> [Task brief] Show each line of the data below in which "order" occurs.

(Collection entries)
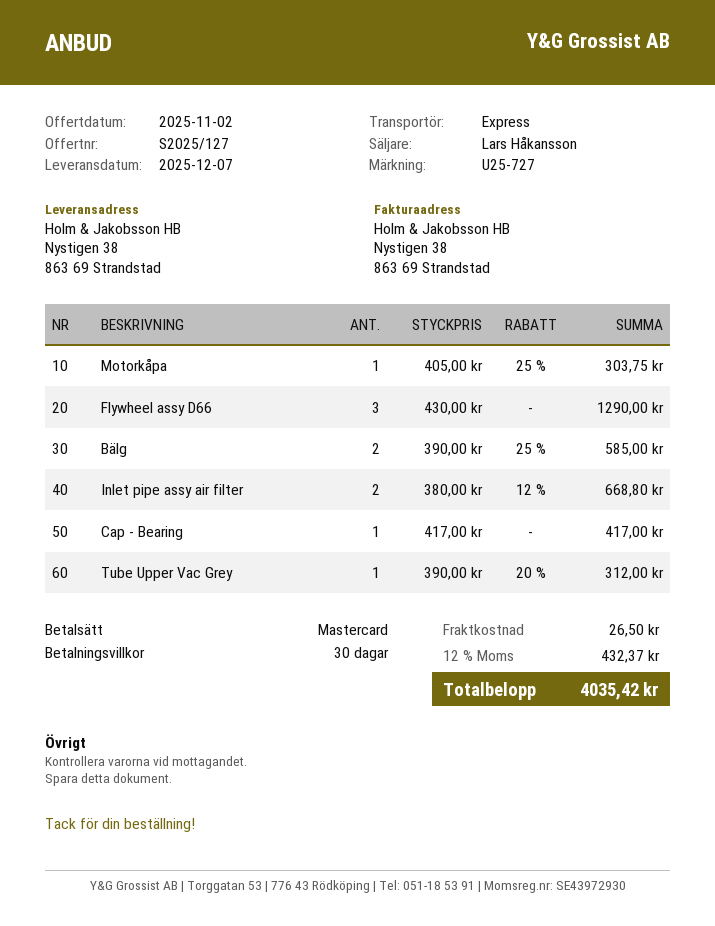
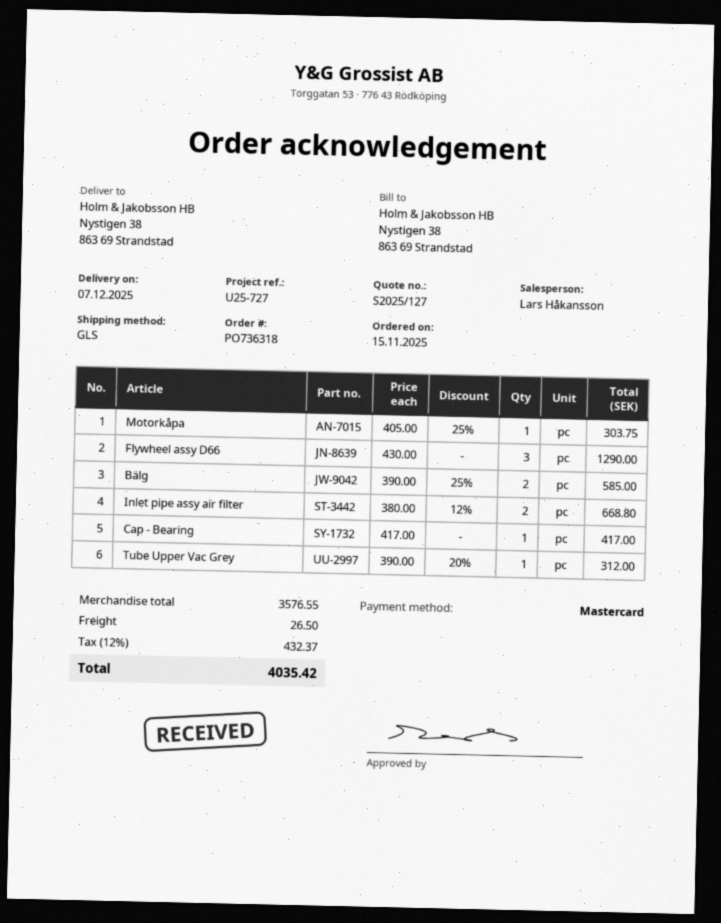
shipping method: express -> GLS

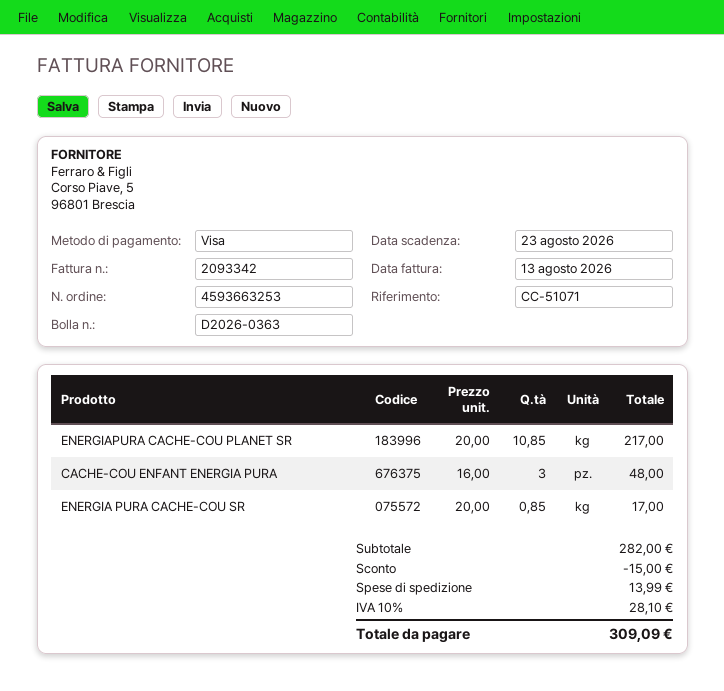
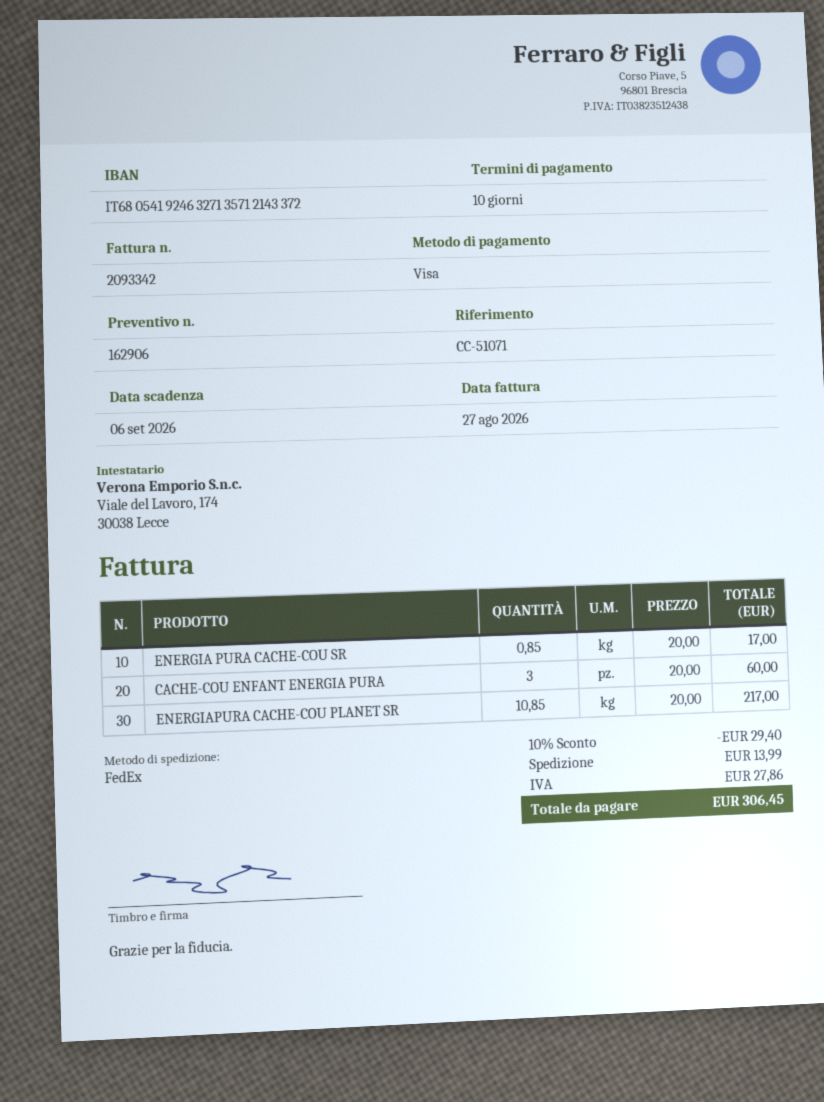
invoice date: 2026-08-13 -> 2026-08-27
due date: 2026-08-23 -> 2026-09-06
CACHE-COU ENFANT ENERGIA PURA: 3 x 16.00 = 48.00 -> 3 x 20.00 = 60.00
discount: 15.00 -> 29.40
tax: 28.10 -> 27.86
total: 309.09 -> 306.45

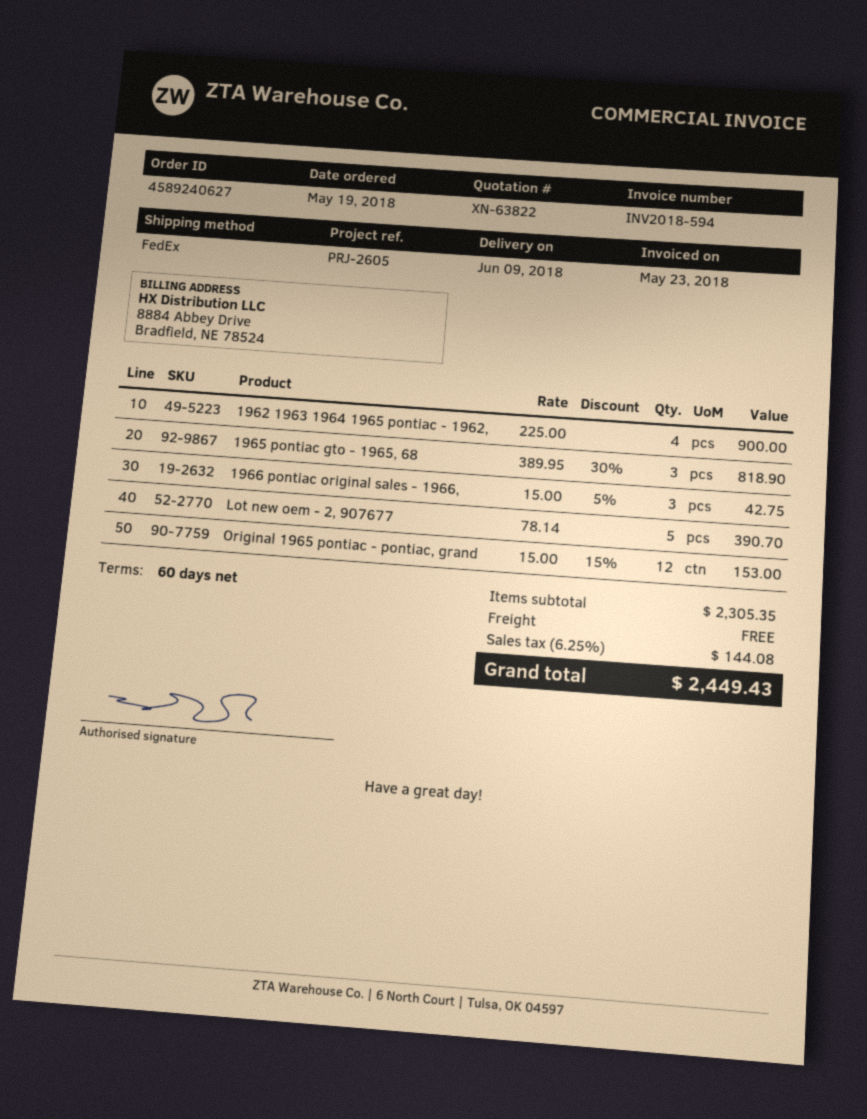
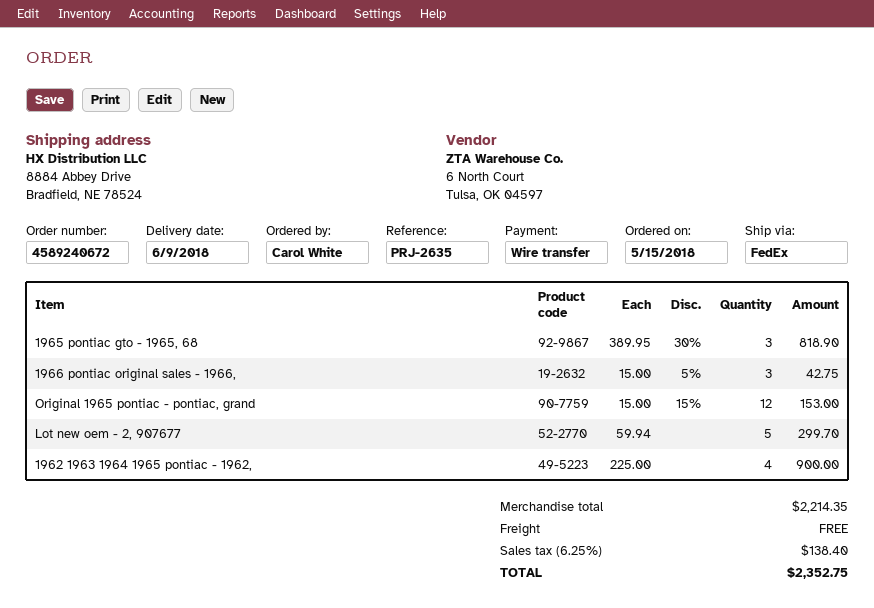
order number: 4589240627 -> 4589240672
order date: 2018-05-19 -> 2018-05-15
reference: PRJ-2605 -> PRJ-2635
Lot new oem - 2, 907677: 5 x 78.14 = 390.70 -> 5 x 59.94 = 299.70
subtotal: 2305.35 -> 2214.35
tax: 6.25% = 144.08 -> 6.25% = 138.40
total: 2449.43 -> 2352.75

> [Exercise output]
order number: 4589240627 -> 4589240672
order date: 2018-05-19 -> 2018-05-15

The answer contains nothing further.